PROBLEM DETAILS -> Your answer should be the lines below from the one holding "gap: 1px ->" through the one holding "html: <div>Штрихкоды</div> ->", copied exactly and with nothing else.

EXERCISE INPUT ->

-------

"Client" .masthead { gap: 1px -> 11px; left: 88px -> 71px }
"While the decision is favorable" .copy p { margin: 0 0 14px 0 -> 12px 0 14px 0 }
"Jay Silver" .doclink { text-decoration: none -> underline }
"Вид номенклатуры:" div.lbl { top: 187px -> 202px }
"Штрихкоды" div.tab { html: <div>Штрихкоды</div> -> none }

-------

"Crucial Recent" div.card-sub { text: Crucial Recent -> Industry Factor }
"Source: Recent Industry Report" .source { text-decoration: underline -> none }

-------

ANSWER BELOW ->
"Client" .masthead { gap: 1px -> 11px; left: 88px -> 71px }
"While the decision is favorable" .copy p { margin: 0 0 14px 0 -> 12px 0 14px 0 }
"Jay Silver" .doclink { text-decoration: none -> underline }
"Вид номенклатуры:" div.lbl { top: 187px -> 202px }
"Штрихкоды" div.tab { html: <div>Штрихкоды</div> -> none }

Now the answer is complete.